Гаджи Салман, приставив ладонь к глазам, внимательно вгляделся в небо. Что-то цвет у него стал меняться, и это очень не понравилось главному купцу. К полудню они должны дойти до очередной стоянки, и силуэт караван-сарая, где они найдут отдых, уже виднелся впереди. Почуяв запах жилья, ускорили шаг и кони и верблюды.

...Вдруг в небо взметнулся, мгновенно затмив синеву, высокий фонтан песка. Невесть откуда сорвавшийся ветер водоворотом закрутил песок пустыни, поднял его столбом, закружил, как бешеный смерч. Песок ослеплял глаза, забивался в рот, словно плетью стегал лоб и щеки, тысячью игл колол незащищенную шею...

- Остановитесь! Скорее, скорее! Спешиваться! Всем!

- Намочите платки и полотенца, оберните головы верблюдам и коням мокрыми тряпками!

- Уложите лошадей и верблюдов на землю и сами ложитесь рядом! Укрывайтесь от смерча...

Ветер заглушал голоса, доносились лишь обрывки поспешных команд. Сарбан, погонщики, извозчики, купцы и прочие путешественники почти вслепую укладывали лошадей и верблюдов, ощупью доставали всякие тряпки, смачивали их водой из бурдюков и деревянных сосудов и обертывали головы испуганным животным. Затем сами опускались на песок рядом с ними, пряча головы от ветра...

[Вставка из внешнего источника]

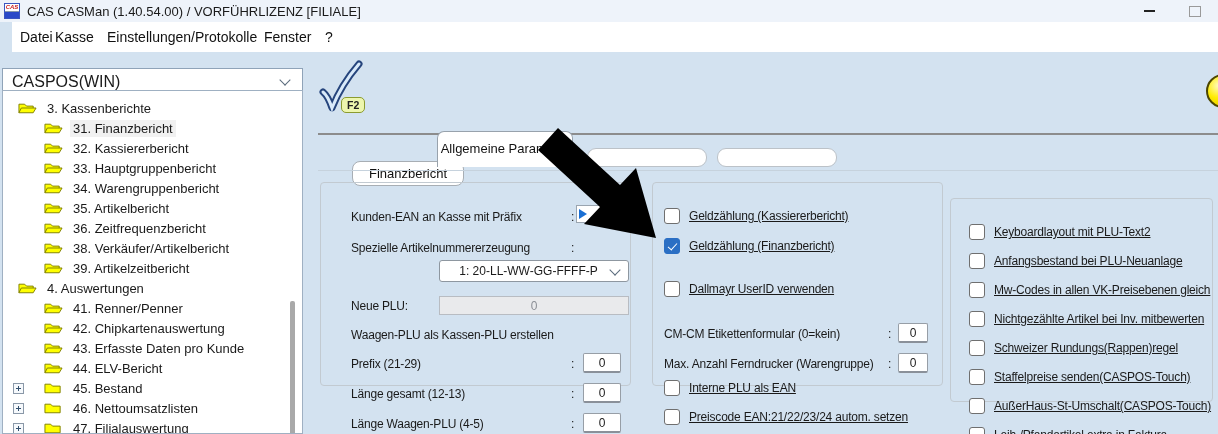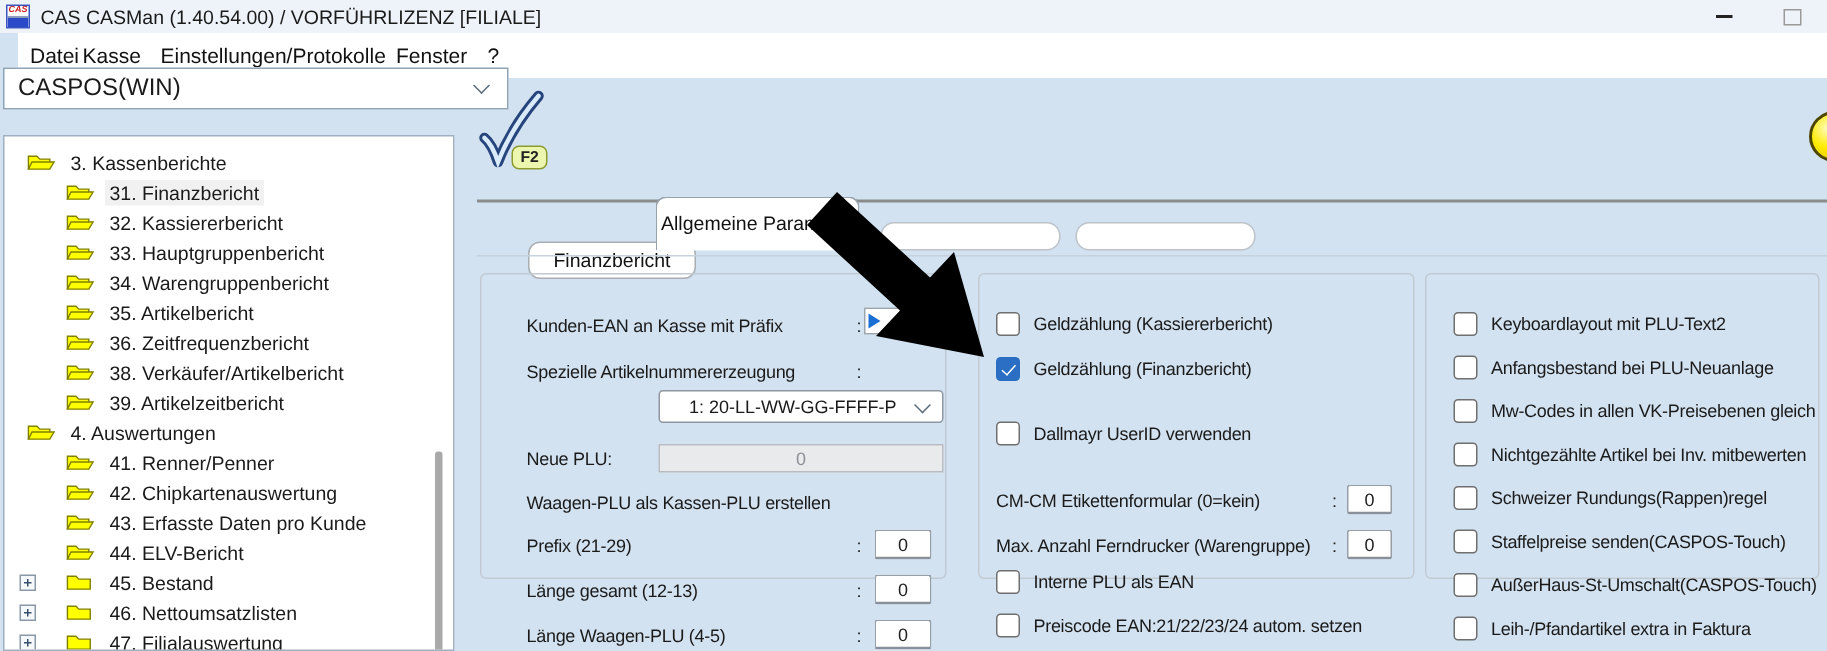"CASPOS(WIN)" .combo { top: 45px -> 68px; width: 337px -> 301px }
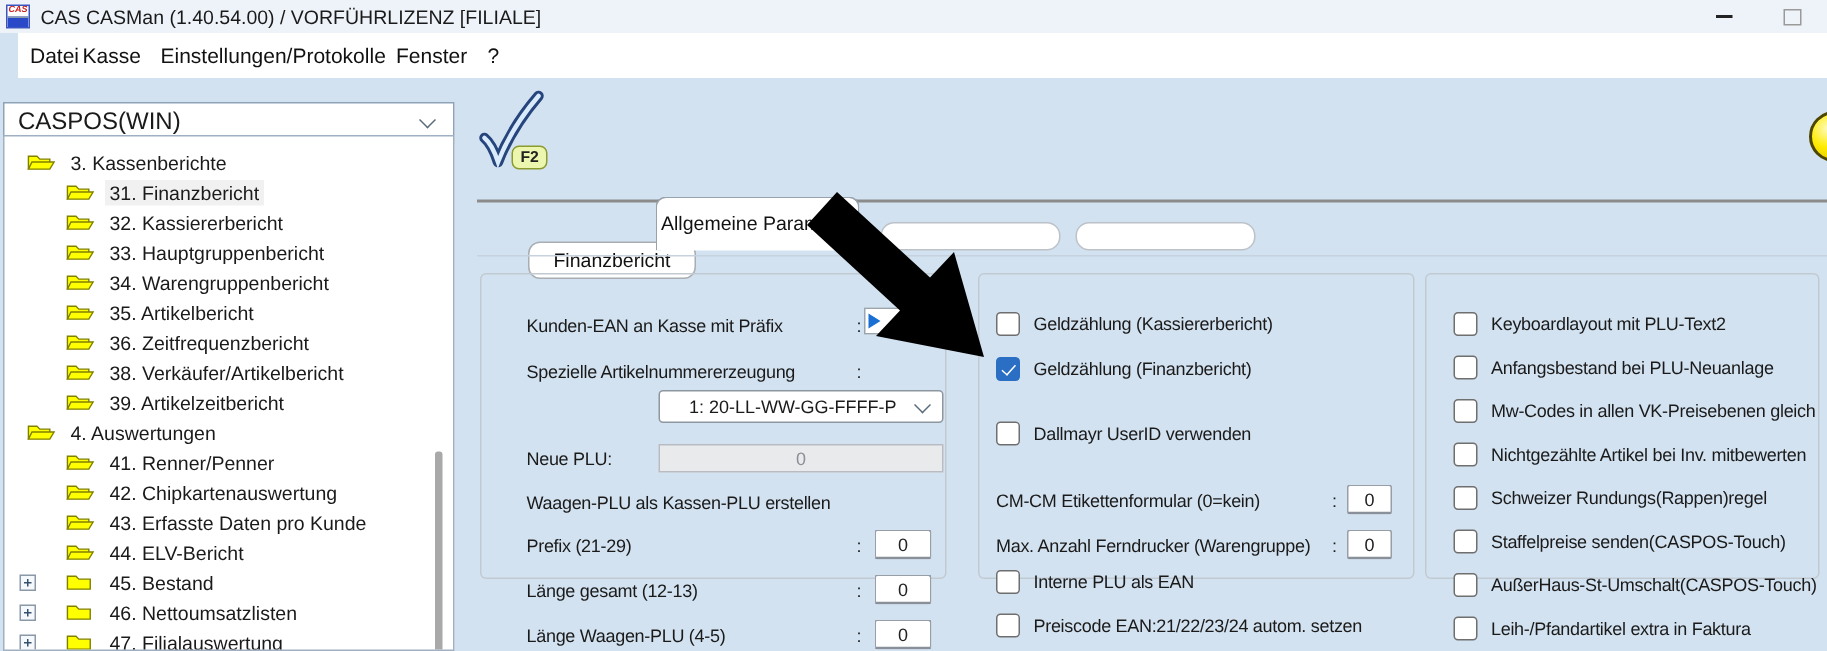"Geldzählung (Kassiererbericht)" .cblabel { text-decoration: none -> underline }
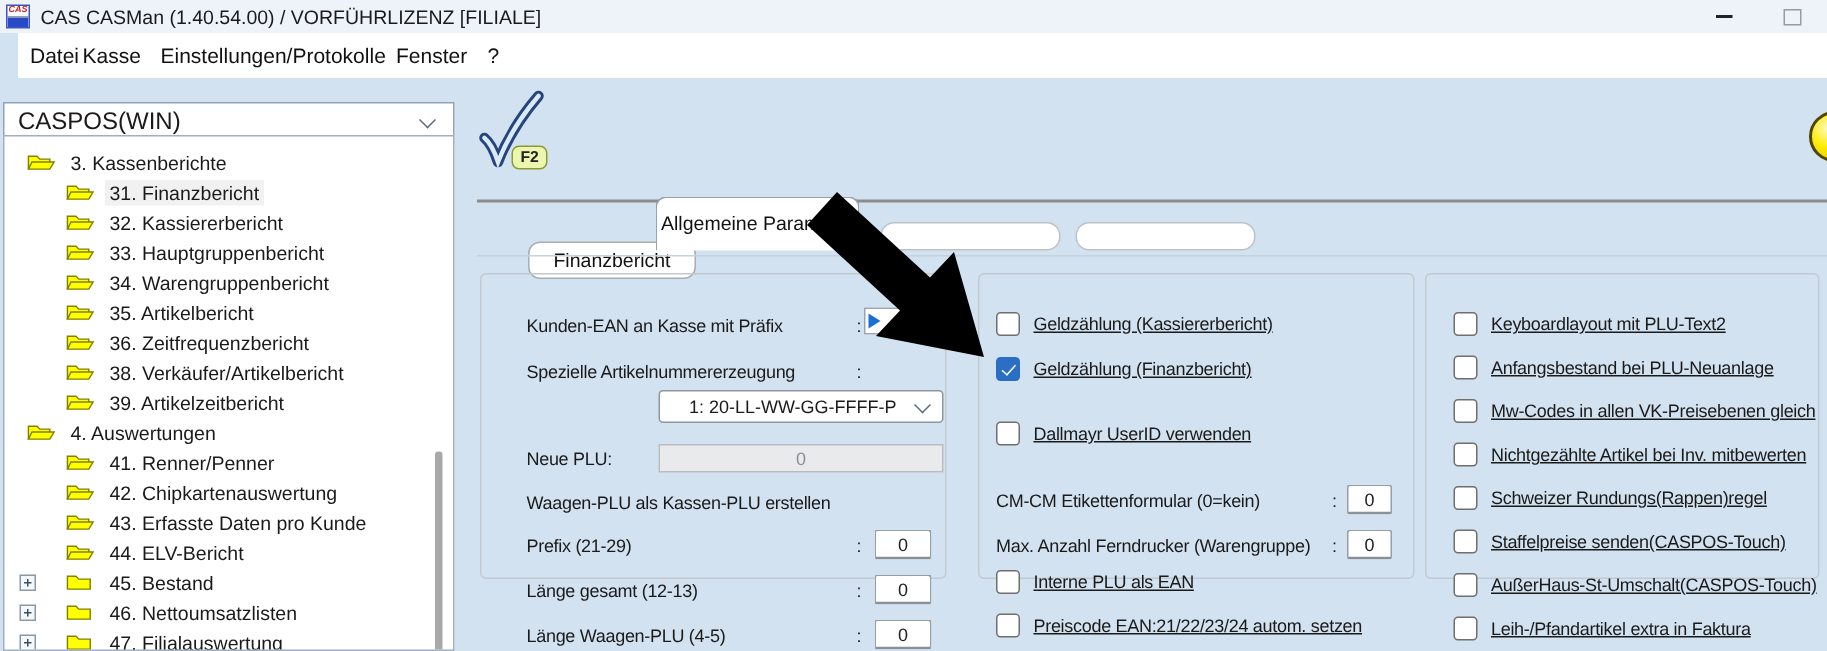"Keyboardlayout mit PLU-Text2" .gbox-right { margin-top: none -> 16px }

Гигантская юла песчаного смерча исчезла так же быстро, как и появилась. И пятнадцати минут не прошло, как вдруг воцарилось спокойствие.

Самым первым пришел в себя сарбан Субхан. Он встал, отряхнулся, и, глядя на поверженных караванщиков, громко закричал:

- Вставайте, братья! Ураган прошел!

Люди зашевелились. В считанные минуты песок покрыл их толстым слоем, и теперь они стряхивали его с себя, приводили в порядок одежду, поднимали коней и верблюдов.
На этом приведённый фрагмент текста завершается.